Data supplied: Begin

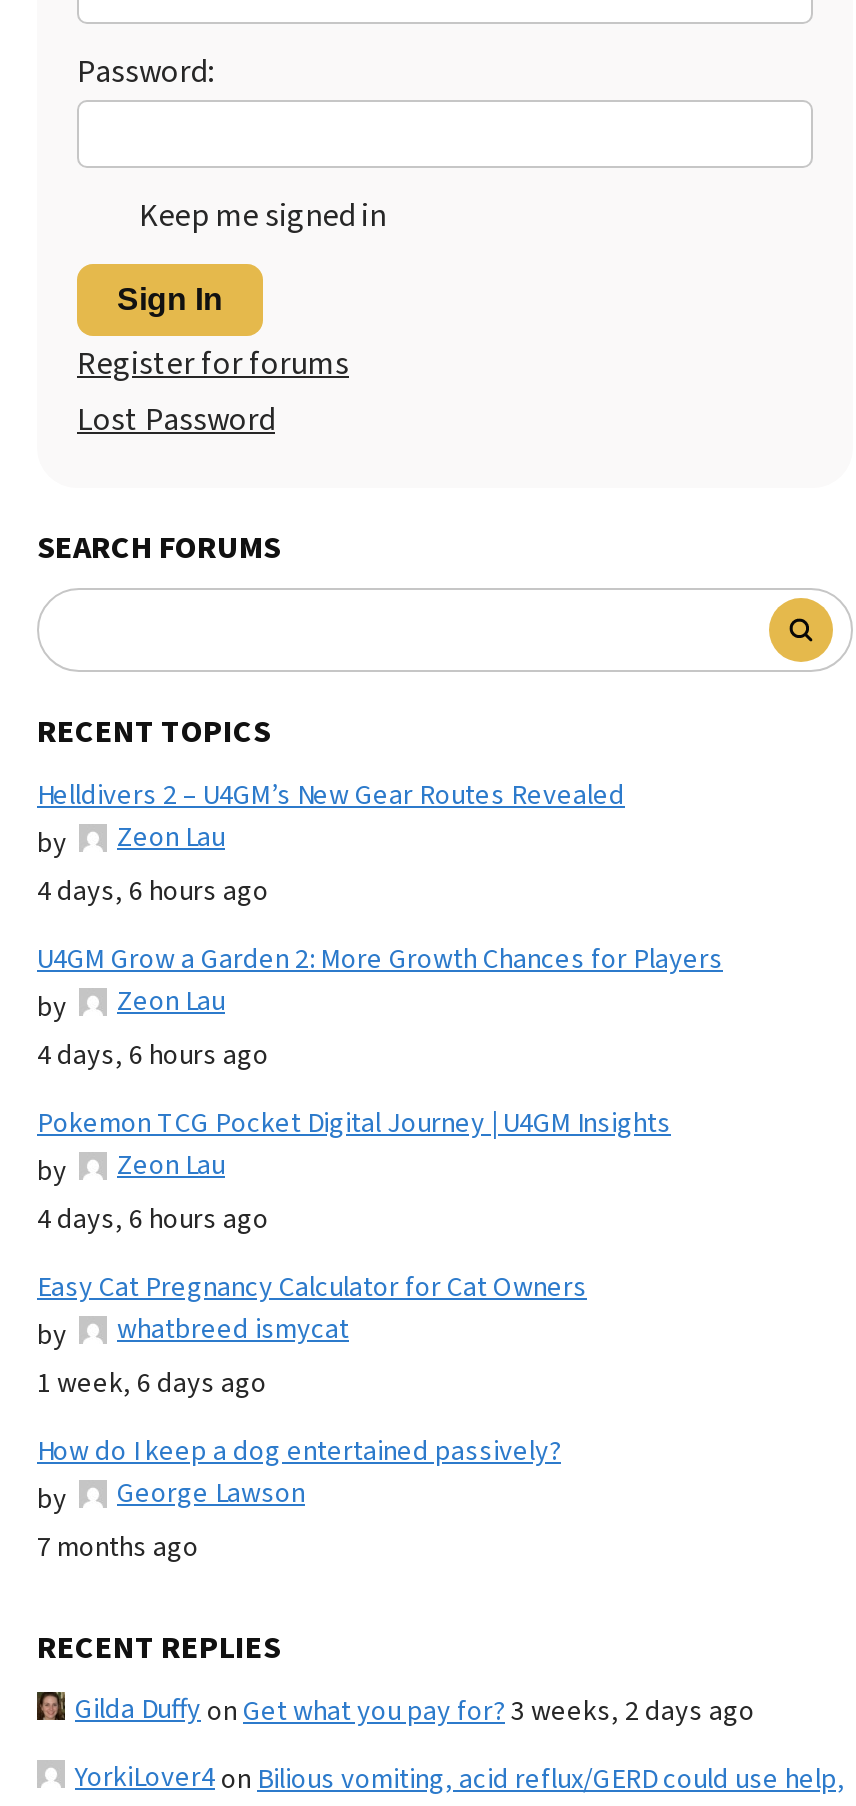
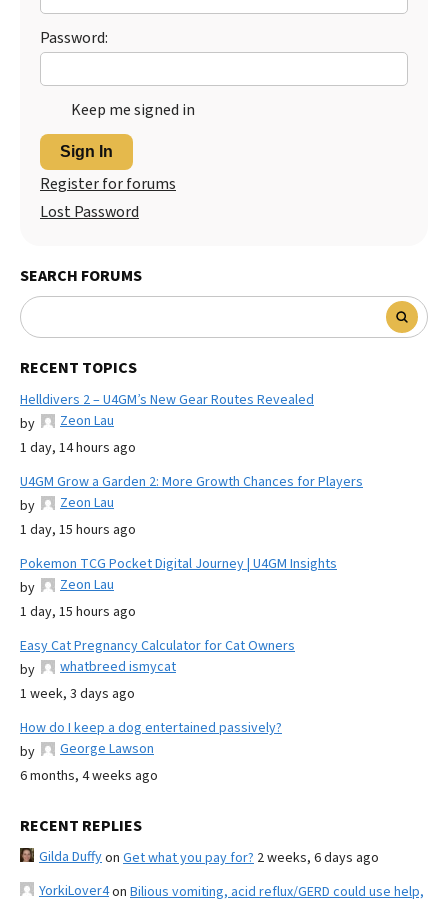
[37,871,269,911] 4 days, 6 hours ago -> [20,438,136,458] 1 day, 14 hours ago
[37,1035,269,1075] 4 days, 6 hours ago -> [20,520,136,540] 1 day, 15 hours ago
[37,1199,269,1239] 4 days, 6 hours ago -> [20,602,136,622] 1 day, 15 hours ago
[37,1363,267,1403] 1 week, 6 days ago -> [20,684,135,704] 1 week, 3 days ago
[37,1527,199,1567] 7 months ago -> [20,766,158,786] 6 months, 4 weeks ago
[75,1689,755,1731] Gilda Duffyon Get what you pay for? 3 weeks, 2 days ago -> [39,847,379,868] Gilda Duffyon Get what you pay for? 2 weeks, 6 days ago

Data supplied: End
Data supplied: Begin

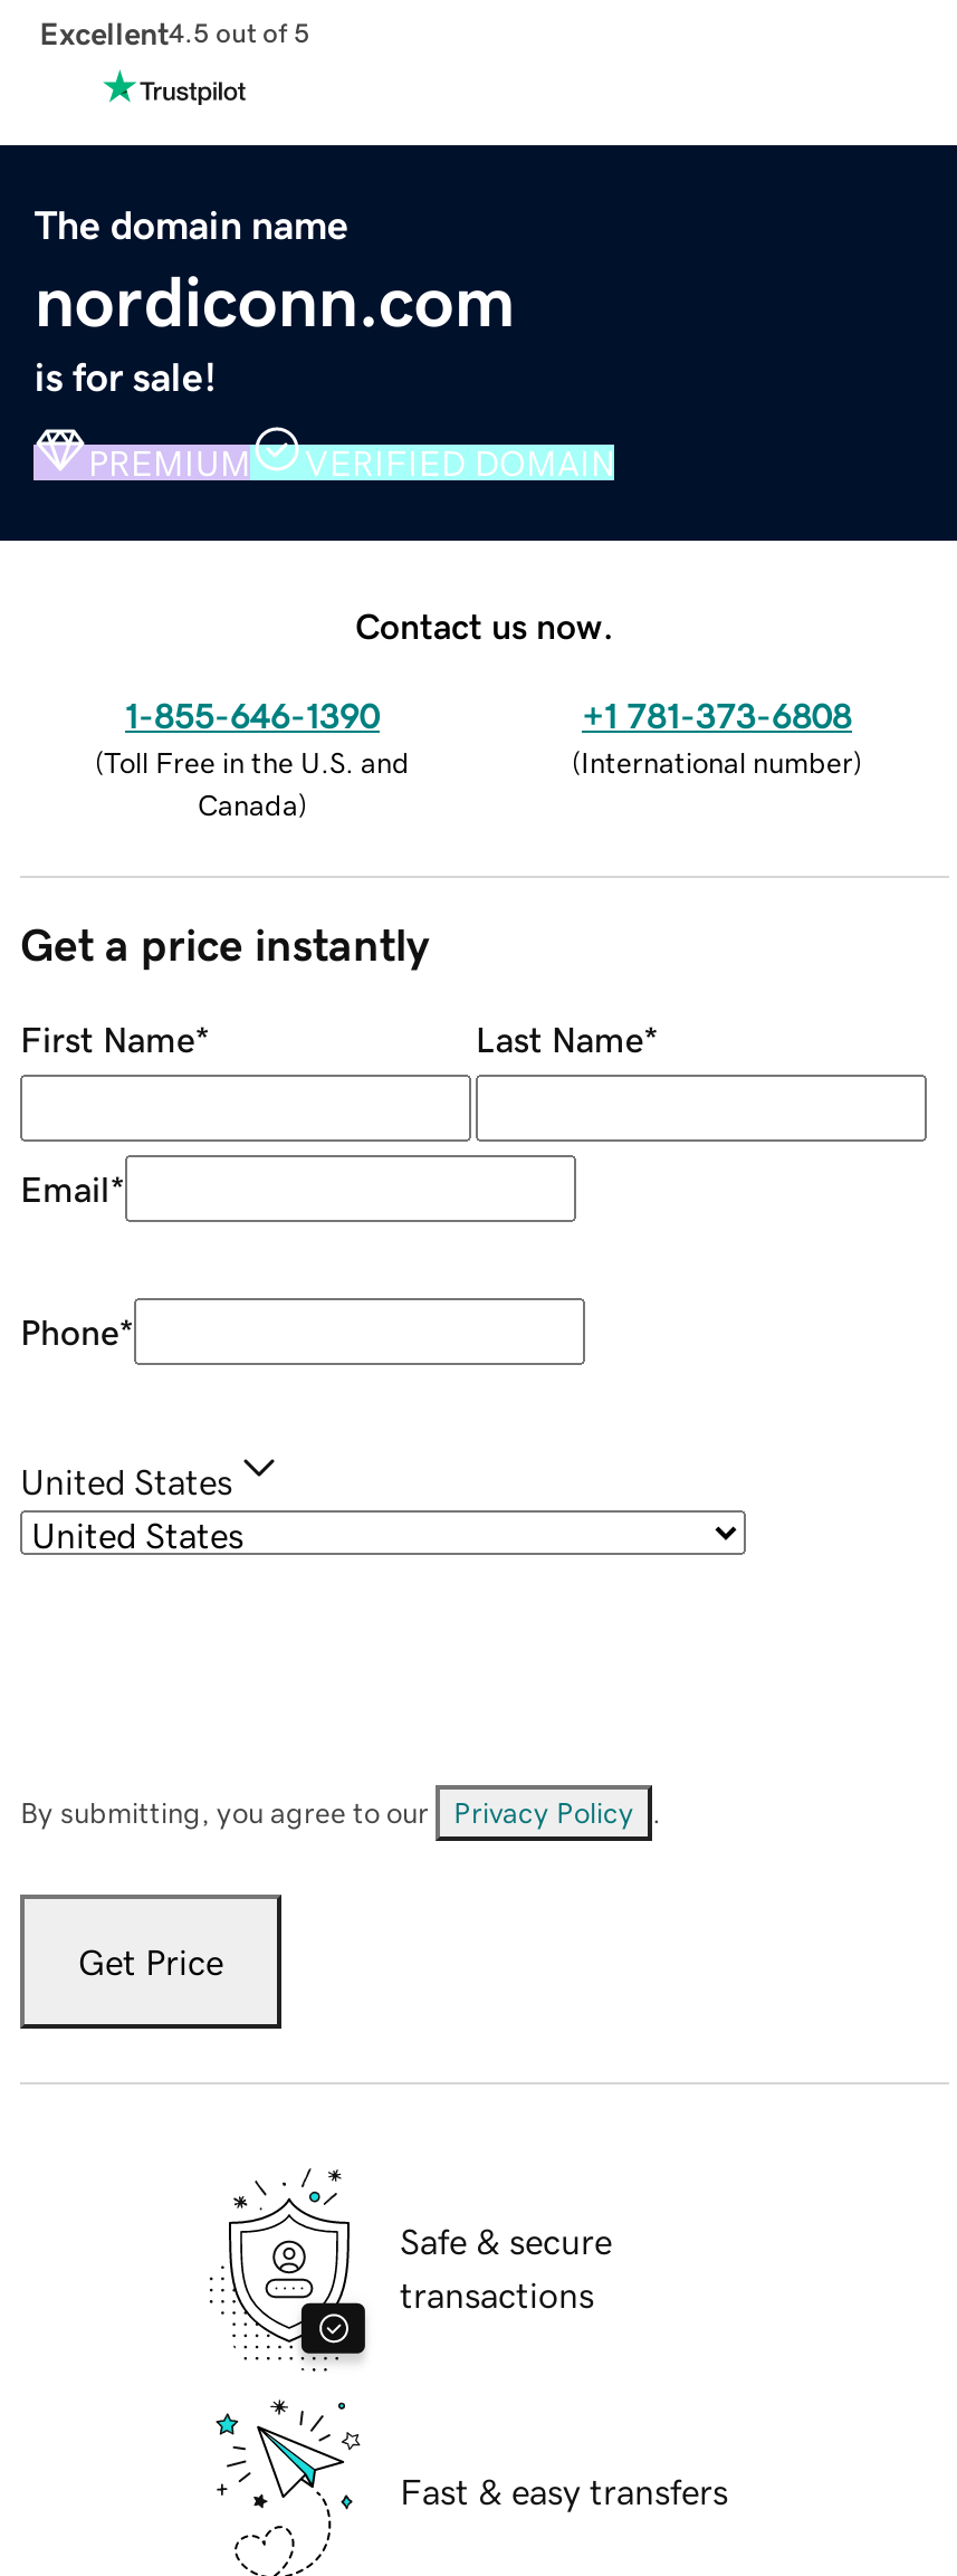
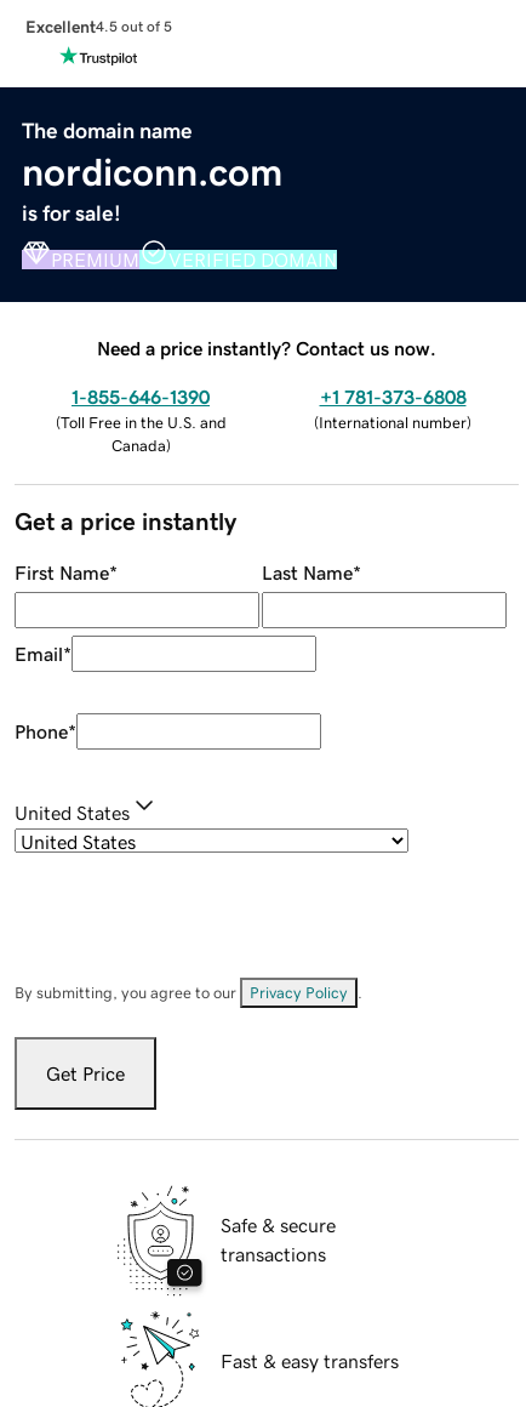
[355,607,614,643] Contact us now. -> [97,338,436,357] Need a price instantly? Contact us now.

Data supplied: End
Data supplied: Begin

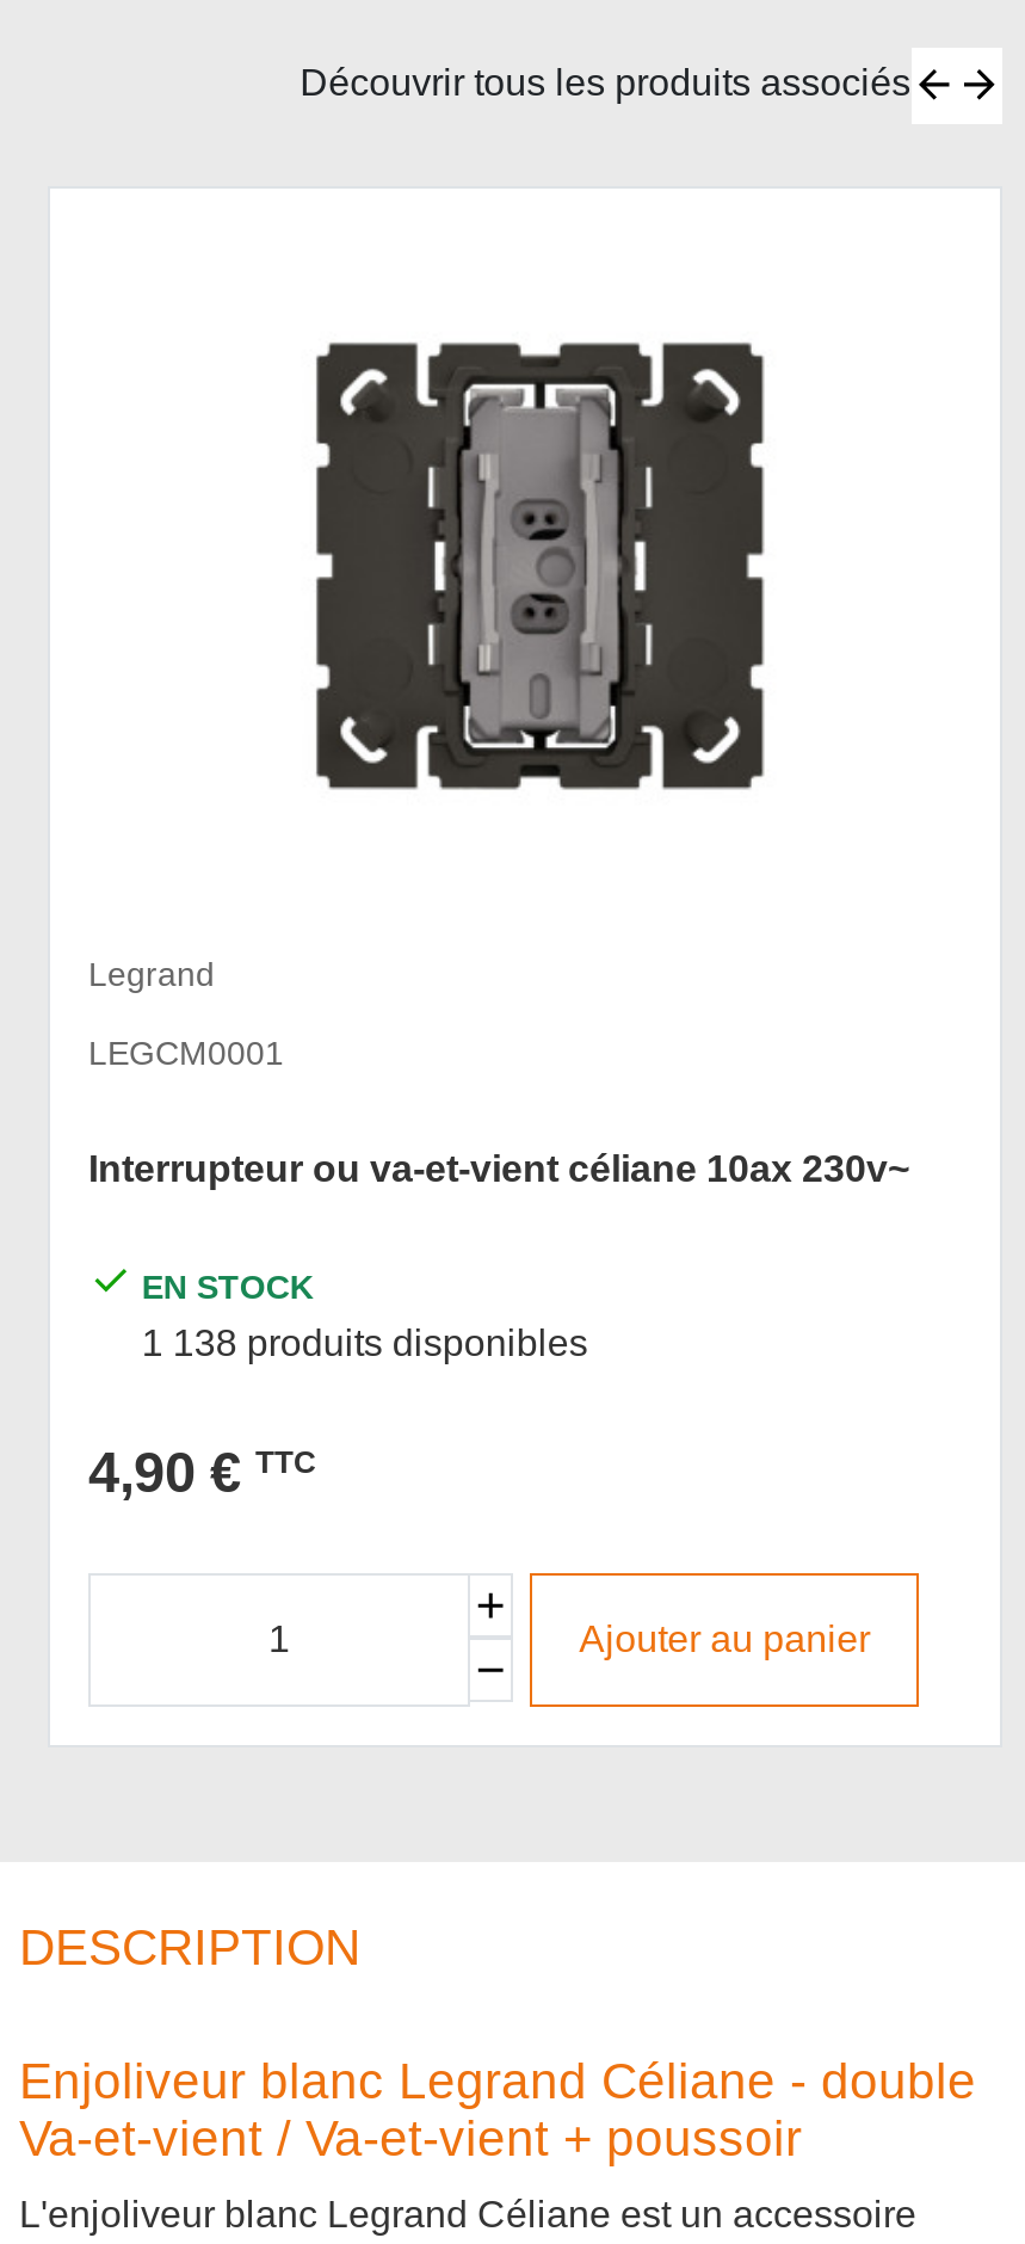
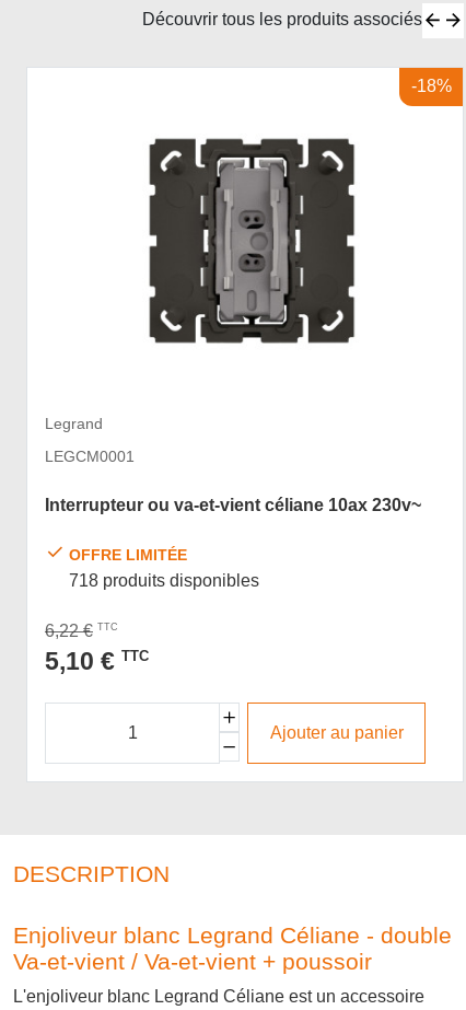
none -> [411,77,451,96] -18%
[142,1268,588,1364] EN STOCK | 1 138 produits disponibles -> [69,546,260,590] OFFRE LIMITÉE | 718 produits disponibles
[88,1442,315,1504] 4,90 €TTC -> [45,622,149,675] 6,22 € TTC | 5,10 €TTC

Data supplied: End

Exercise requirements> Using the data above, reproduce exactly the lines from the line that contains "[37,1363,267,1403] 1 week, 6" through the line that contains "[75,1689,755,1731] Gilda Duffyon", including both.

Result for this exercise>
[37,1363,267,1403] 1 week, 6 days ago -> [20,684,135,704] 1 week, 3 days ago
[37,1527,199,1567] 7 months ago -> [20,766,158,786] 6 months, 4 weeks ago
[75,1689,755,1731] Gilda Duffyon Get what you pay for? 3 weeks, 2 days ago -> [39,847,379,868] Gilda Duffyon Get what you pay for? 2 weeks, 6 days ago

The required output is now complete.